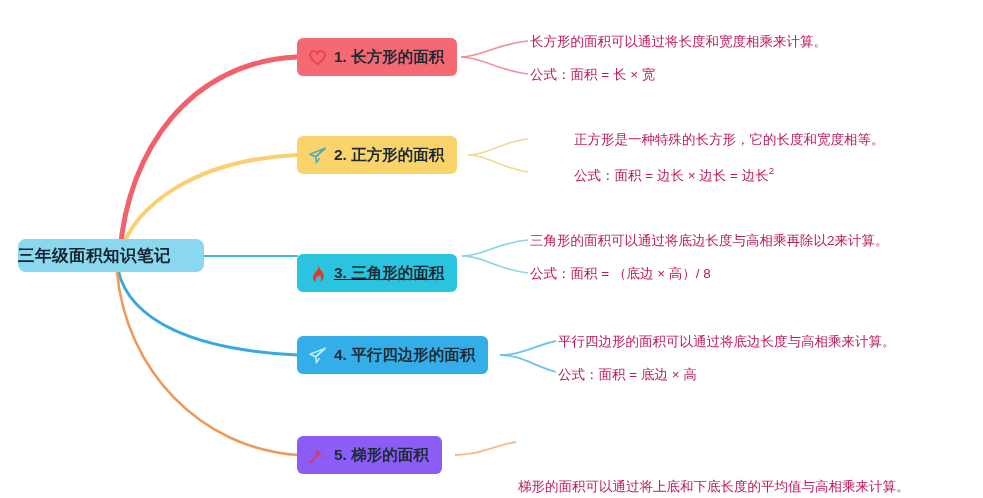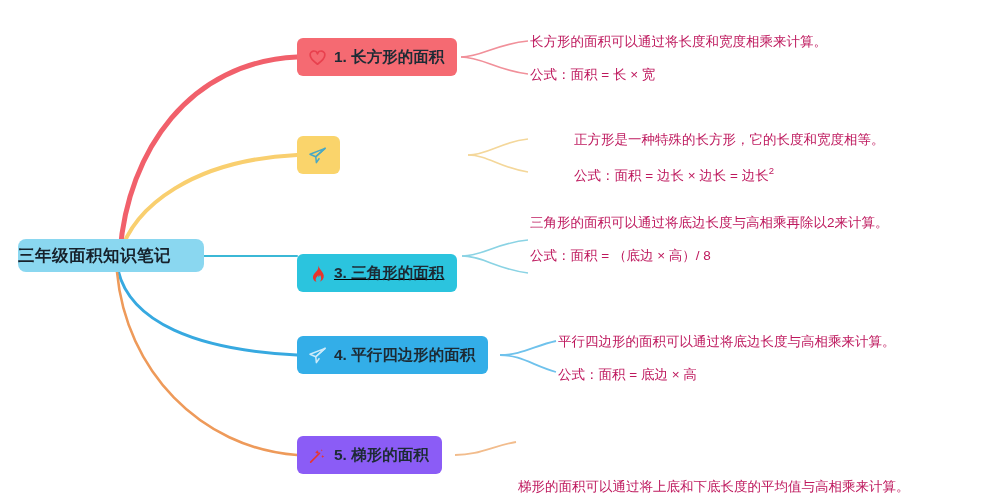--- a/index.html
+++ b/index.html
@@ -146,35 +146,36 @@
     <div class="detail-line">公式：面积 = 长 × 宽</div>
   </div>
 
   <div class="topic-node" style="left:297px; top:136px; background:#FAD46B;">
     <span class="topic-icon">
       <svg viewBox="0 0 24 24" width="19" height="19" fill="none" stroke="#4AA8C4" stroke-width="1.9" stroke-linecap="round" stroke-linejoin="round">
         <path d="M21.5 3 L2.5 10.4 L9.8 13.6 L21.5 3 Z"></path>
         <path d="M21.5 3 L9.8 13.6 L10.6 21 L13.9 16.1"></path>
       </svg>
     </span>
+    <span class="topic-label">2. 正方形的面积</span>
   </div>
   <div class="detail-block" style="left:542px; top:133px;margin-left:32px;">
     <div class="detail-line">正方形是一种特殊的长方形，它的长度和宽度相等。</div>
     <div class="detail-line">公式：面积 = 边长 × 边长 = 边长<span class="sup">2</span></div>
   </div>
 
   <div class="topic-node" style="left:297px; top:254px; background:#2BC4DE;text-decoration:underline;">
     <span class="topic-icon">
       <svg viewBox="0 0 24 24" width="19" height="19">
         <path fill="#E8352C" d="M12.6 1.6c.9 3 .2 5-1.3 6.9-1.5 1.9-3.6 3.5-4.6 5.9-1.3 3.2.5 7 4 8.1-1.2-1.7-1.3-3.4-.4-5 .7-1.3 2-2.3 2.6-3.7.5 1 .4 2 .1 3 1 -.7 1.8-1.7 2.2-2.9.9 1.3 1.4 2.6 1.4 4.1 0 1.7-.7 3.3-1.9 4.5 3.3-1 5.5-4.2 5.2-7.6-.3-3.3-2.4-5.6-4.2-8-1.1-1.5-2.2-3-3.1-5.3z"></path>
       </svg>
     </span>
     <span class="topic-label">3. 三角形的面积</span>
   </div>
-  <div class="detail-block" style="left:530px; top:216px;">
+  <div class="detail-block" style="left:530px; top:234px;">
     <div class="detail-line">三角形的面积可以通过将底边长度与高相乘再除以2来计算。</div>
     <div class="detail-line">公式：面积 = （底边 × 高）/ 8</div>
   </div>
 
   <div class="topic-node" style="left:297px; top:336px; background:#33AEE8;align-items:center;">
     <span class="topic-icon">
       <svg viewBox="0 0 24 24" width="19" height="19" fill="none" stroke="#CCEAF9" stroke-width="1.9" stroke-linecap="round" stroke-linejoin="round">
         <path d="M21.5 3 L2.5 10.4 L9.8 13.6 L21.5 3 Z"></path>
         <path d="M21.5 3 L9.8 13.6 L10.6 21 L13.9 16.1"></path>
       </svg>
________________________________________
For this exercise, output the records exactly but omit their pictures.

**Solution for this problem:**
--- a/index.html
+++ b/index.html
@@ -146,35 +146,36 @@
     <div class="detail-line">公式：面积 = 长 × 宽</div>
   </div>
 
   <div class="topic-node" style="left:297px; top:136px; background:#FAD46B;">
     <span class="topic-icon">
       <svg viewBox="0 0 24 24" width="19" height="19" fill="none" stroke="#4AA8C4" stroke-width="1.9" stroke-linecap="round" stroke-linejoin="round">
         <path d="M21.5 3 L2.5 10.4 L9.8 13.6 L21.5 3 Z"></path>
         <path d="M21.5 3 L9.8 13.6 L10.6 21 L13.9 16.1"></path>
       </svg>
     </span>
+    <span class="topic-label">2. 正方形的面积</span>
   </div>
   <div class="detail-block" style="left:542px; top:133px;margin-left:32px;">
     <div class="detail-line">正方形是一种特殊的长方形，它的长度和宽度相等。</div>
     <div class="detail-line">公式：面积 = 边长 × 边长 = 边长<span class="sup">2</span></div>
   </div>
 
   <div class="topic-node" style="left:297px; top:254px; background:#2BC4DE;text-decoration:underline;">
     <span class="topic-icon">
       <svg viewBox="0 0 24 24" width="19" height="19">
         <path fill="#E8352C" d="M12.6 1.6c.9 3 .2 5-1.3 6.9-1.5 1.9-3.6 3.5-4.6 5.9-1.3 3.2.5 7 4 8.1-1.2-1.7-1.3-3.4-.4-5 .7-1.3 2-2.3 2.6-3.7.5 1 .4 2 .1 3 1 -.7 1.8-1.7 2.2-2.9.9 1.3 1.4 2.6 1.4 4.1 0 1.7-.7 3.3-1.9 4.5 3.3-1 5.5-4.2 5.2-7.6-.3-3.3-2.4-5.6-4.2-8-1.1-1.5-2.2-3-3.1-5.3z"></path>
       </svg>
     </span>
     <span class="topic-label">3. 三角形的面积</span>
   </div>
-  <div class="detail-block" style="left:530px; top:216px;">
+  <div class="detail-block" style="left:530px; top:234px;">
     <div class="detail-line">三角形的面积可以通过将底边长度与高相乘再除以2来计算。</div>
     <div class="detail-line">公式：面积 = （底边 × 高）/ 8</div>
   </div>
 
   <div class="topic-node" style="left:297px; top:336px; background:#33AEE8;align-items:center;">
     <span class="topic-icon">
       <svg viewBox="0 0 24 24" width="19" height="19" fill="none" stroke="#CCEAF9" stroke-width="1.9" stroke-linecap="round" stroke-linejoin="round">
         <path d="M21.5 3 L2.5 10.4 L9.8 13.6 L21.5 3 Z"></path>
         <path d="M21.5 3 L9.8 13.6 L10.6 21 L13.9 16.1"></path>
       </svg>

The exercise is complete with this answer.